I'm sure Angry Birds must be twice as awesome on the bigger screen, but this still seems extreme:

A teenager in Huaishan, Anhui Province has sold one of his kidneys to buy an iPad2 tablet computer, as reported by SZTV on June 1.

The 17-year-old man surnamed Zheng, a freshman in high school, got connected with a kidney-selling agent through the internet, who pledged to pay him 20,000 yuan ($3,084.45 ) for one of his kidneys.

On April 28 of this year, Zheng went to Chenzhou, Hunan Province to have his kidney removed under the supervision of three so-called middlemen, and received 22,000 yuan ($3,392.97). Then he returned home with a laptop and an iPhone.

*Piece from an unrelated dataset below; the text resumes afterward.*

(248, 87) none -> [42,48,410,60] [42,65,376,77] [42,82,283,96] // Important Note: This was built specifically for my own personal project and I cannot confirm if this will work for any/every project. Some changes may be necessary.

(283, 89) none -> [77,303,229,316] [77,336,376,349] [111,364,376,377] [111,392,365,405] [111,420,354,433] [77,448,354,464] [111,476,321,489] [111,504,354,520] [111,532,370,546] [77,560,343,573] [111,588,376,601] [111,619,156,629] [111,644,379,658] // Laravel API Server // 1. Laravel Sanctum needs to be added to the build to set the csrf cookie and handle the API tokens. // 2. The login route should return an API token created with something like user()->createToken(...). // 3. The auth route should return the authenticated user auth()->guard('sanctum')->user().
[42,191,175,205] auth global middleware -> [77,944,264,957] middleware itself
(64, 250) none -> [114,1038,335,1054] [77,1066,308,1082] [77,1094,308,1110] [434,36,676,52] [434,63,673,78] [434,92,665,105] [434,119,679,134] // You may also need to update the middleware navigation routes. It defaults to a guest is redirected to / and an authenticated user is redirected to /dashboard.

Zheng's mother discovered her son's new electronic products and forced him to reveal how he came to afford them. Then she took Zheng to Chenzhou and reported the matter to local police. The three agents' telephones have not been answered since that time.

Be sure to check out Scott Carney's new piece on the rise of the "red market" and why "no society has had as insatiable an appetite for human flesh as the developed world of the 21st century."

Putting aside the fact that Zheng is underage, broke the law, and is (seemingly) a moron, the ethical questions surrounding the organ market are not so simple. What if Zheng were a consenting adult rather than a teenager and looking to start a small business or move his family into a nicer home rather than pick up the latest toys from Cupertino?

Carney writes that the fundamental question surrounding the human-organ supply chain is "at what point is one person entitled to use the flesh of another?" That's a good question, but so is whether a person should be denied an economic opportunity -- and perhaps save a life in the process -- because the idea of buying and selling human flesh makes us queasy? It's an uncomfortable subject, but an increasingly relevant one.